> [Exercise instructions]: The listing, minus its pictures, is to be given again exactly.

> [Extracted information]:
* * *

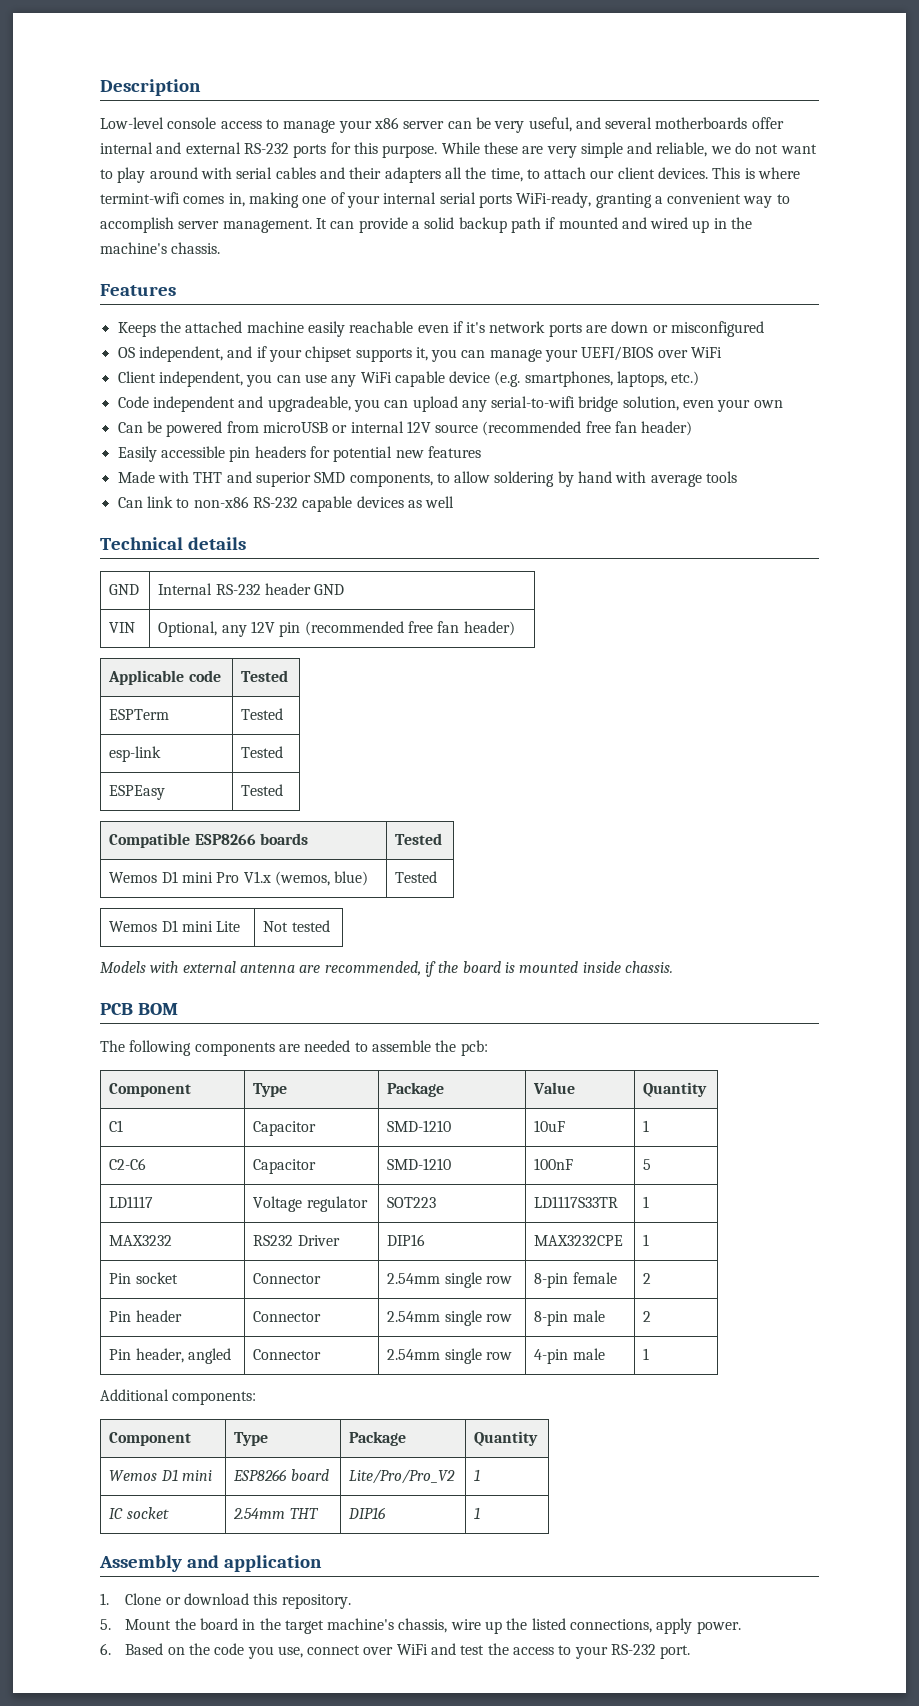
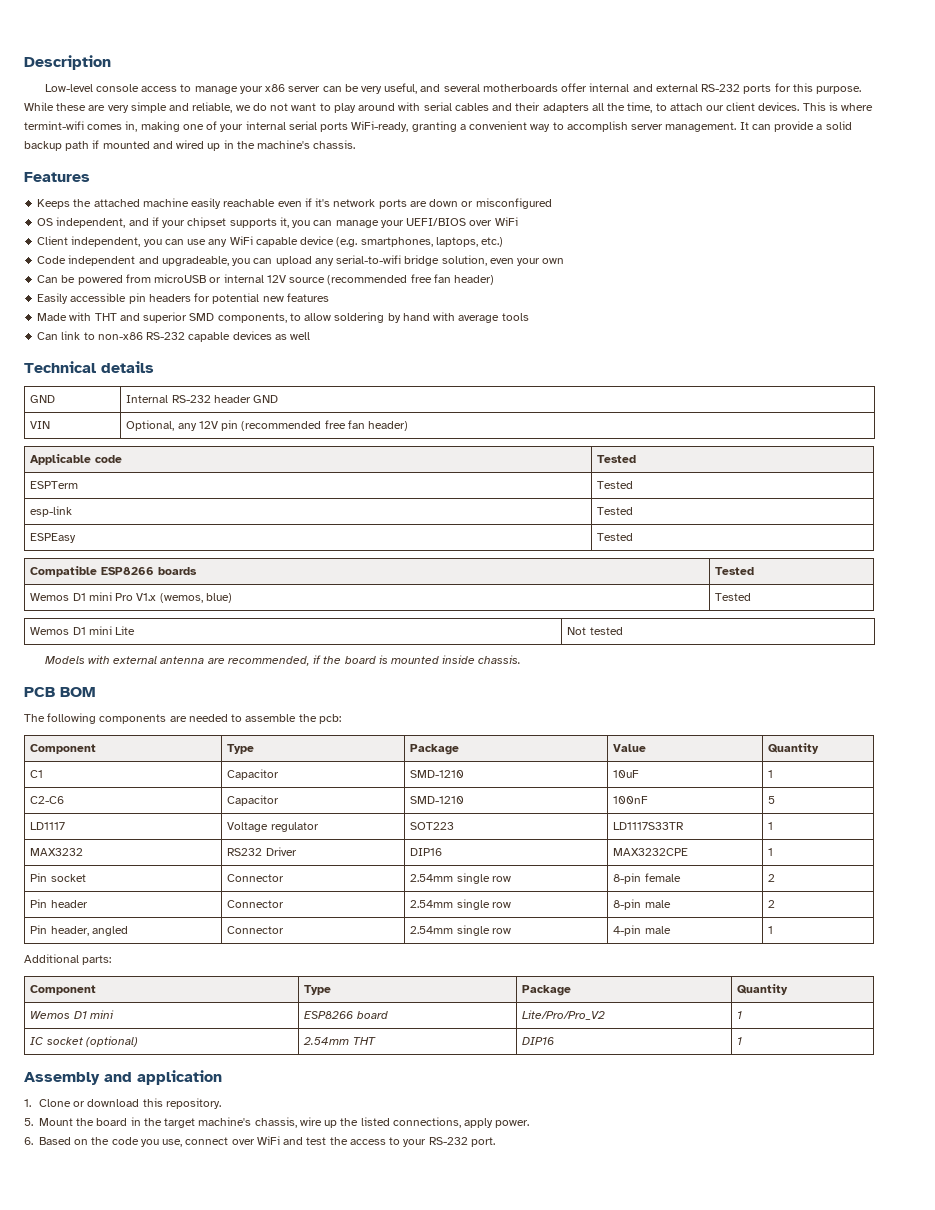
[172,1391,257,1405] components: -> [82,955,112,965] parts:
(169, 1513) none -> [85,1036,138,1047] (optional)

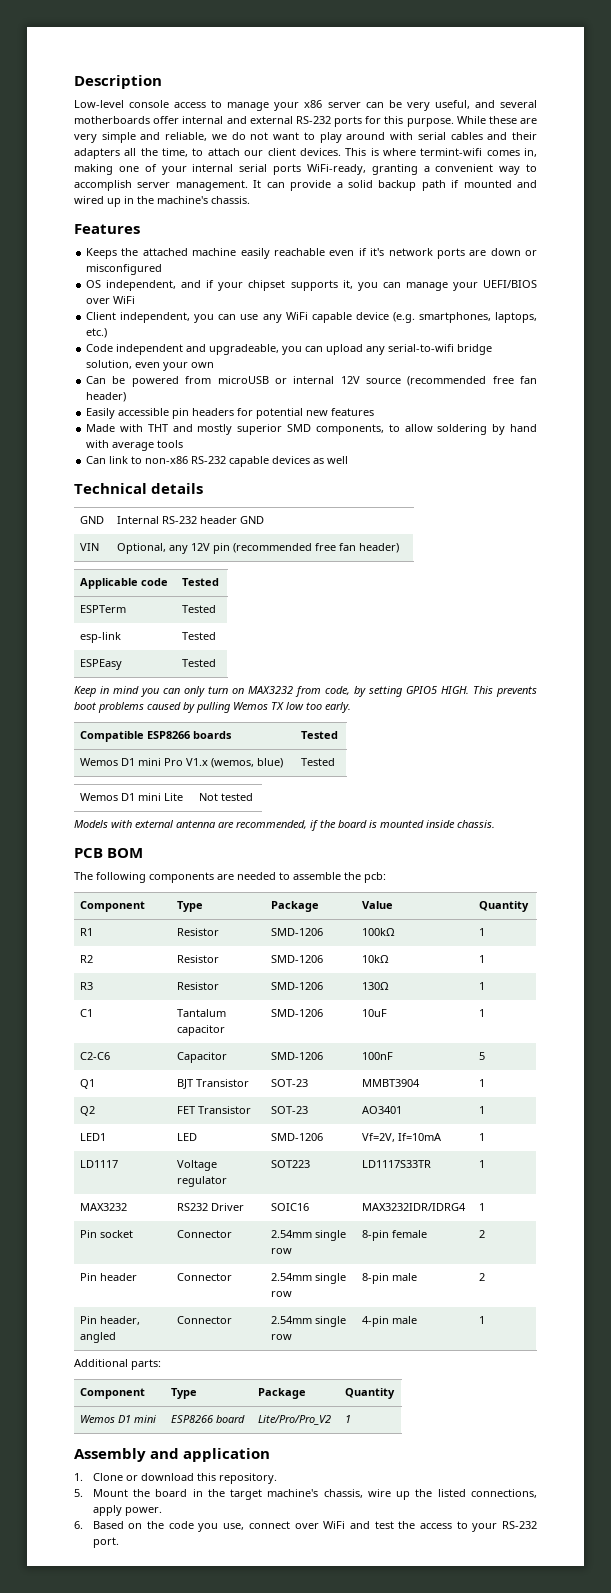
(140, 317) none -> [197,424,233,435] mostly
(634, 537) none -> [74,686,537,697] [74,702,351,713] // Keep in mind you can only turn on MAX3232 from code, by setting GPIO5 HIGH. This prevents boot problems caused by pulling Wemos TX low too early.
[30,770,44,778] [227,769,280,780] [410,770,465,778] C1 | Capacitor | SMD-1210 -> [80,928,94,936] [177,928,220,936] [271,928,324,936] [362,928,396,936] [479,928,486,936] [80,955,94,963] [177,955,220,963] [271,955,324,963] [362,955,390,963] [479,955,486,963] [80,982,94,990] [177,982,220,990] [271,982,324,990] [362,982,390,990] [479,982,486,990] [80,1009,94,1017] [177,1009,227,1017] [177,1025,226,1036] [271,1009,324,1017] R1 | Resistor | SMD-1206 | 100kΩ | 1 // R2 | Resistor | SMD-1206 | 10kΩ | 1 // R3 | Resistor | SMD-1206 | 130Ω | 1 // C1 | Tantalum capacitor | SMD-1206
[410,796,465,804] SMD-1210 -> [271,1052,324,1060] SMD-1206
(776, 800) none -> [80,1079,96,1089] [177,1079,250,1089] [271,1079,309,1087] [362,1079,421,1087] [479,1079,486,1087] [80,1106,96,1116] [177,1106,252,1114] [271,1106,309,1114] [362,1106,403,1114] [479,1106,486,1114] [80,1133,107,1141] [177,1133,198,1141] [271,1133,324,1141] [362,1133,443,1142] [479,1133,486,1141] // Q1 | BJT Transistor | SOT-23 | MMBT3904 | 1 // Q2 | FET Transistor | SOT-23 | AO3401 | 1 // LED1 | LED | SMD-1206 | Vf=2V, If=10mA | 1
[410,848,443,856] [613,848,689,856] DIP16 | MAX3232CPE -> [271,1203,310,1211] [362,1203,467,1211] SOIC16 | MAX3232IDR/IDRG4
[30,1036,138,1047] [303,1037,376,1045] [522,1037,555,1045] [737,1037,743,1045] // IC socket (optional) | 2.54mm THT | DIP16 | 1 -> (352, 1419) none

* * *

> [Final answer]:
[172,1391,257,1405] components: -> [82,955,112,965] parts:
(169, 1513) none -> [85,1036,138,1047] (optional)

(140, 317) none -> [197,424,233,435] mostly
(634, 537) none -> [74,686,537,697] [74,702,351,713] // Keep in mind you can only turn on MAX3232 from code, by setting GPIO5 HIGH. This prevents boot problems caused by pulling Wemos TX low too early.
[30,770,44,778] [227,769,280,780] [410,770,465,778] C1 | Capacitor | SMD-1210 -> [80,928,94,936] [177,928,220,936] [271,928,324,936] [362,928,396,936] [479,928,486,936] [80,955,94,963] [177,955,220,963] [271,955,324,963] [362,955,390,963] [479,955,486,963] [80,982,94,990] [177,982,220,990] [271,982,324,990] [362,982,390,990] [479,982,486,990] [80,1009,94,1017] [177,1009,227,1017] [177,1025,226,1036] [271,1009,324,1017] R1 | Resistor | SMD-1206 | 100kΩ | 1 // R2 | Resistor | SMD-1206 | 10kΩ | 1 // R3 | Resistor | SMD-1206 | 130Ω | 1 // C1 | Tantalum capacitor | SMD-1206
[410,796,465,804] SMD-1210 -> [271,1052,324,1060] SMD-1206
(776, 800) none -> [80,1079,96,1089] [177,1079,250,1089] [271,1079,309,1087] [362,1079,421,1087] [479,1079,486,1087] [80,1106,96,1116] [177,1106,252,1114] [271,1106,309,1114] [362,1106,403,1114] [479,1106,486,1114] [80,1133,107,1141] [177,1133,198,1141] [271,1133,324,1141] [362,1133,443,1142] [479,1133,486,1141] // Q1 | BJT Transistor | SOT-23 | MMBT3904 | 1 // Q2 | FET Transistor | SOT-23 | AO3401 | 1 // LED1 | LED | SMD-1206 | Vf=2V, If=10mA | 1
[410,848,443,856] [613,848,689,856] DIP16 | MAX3232CPE -> [271,1203,310,1211] [362,1203,467,1211] SOIC16 | MAX3232IDR/IDRG4
[30,1036,138,1047] [303,1037,376,1045] [522,1037,555,1045] [737,1037,743,1045] // IC socket (optional) | 2.54mm THT | DIP16 | 1 -> (352, 1419) none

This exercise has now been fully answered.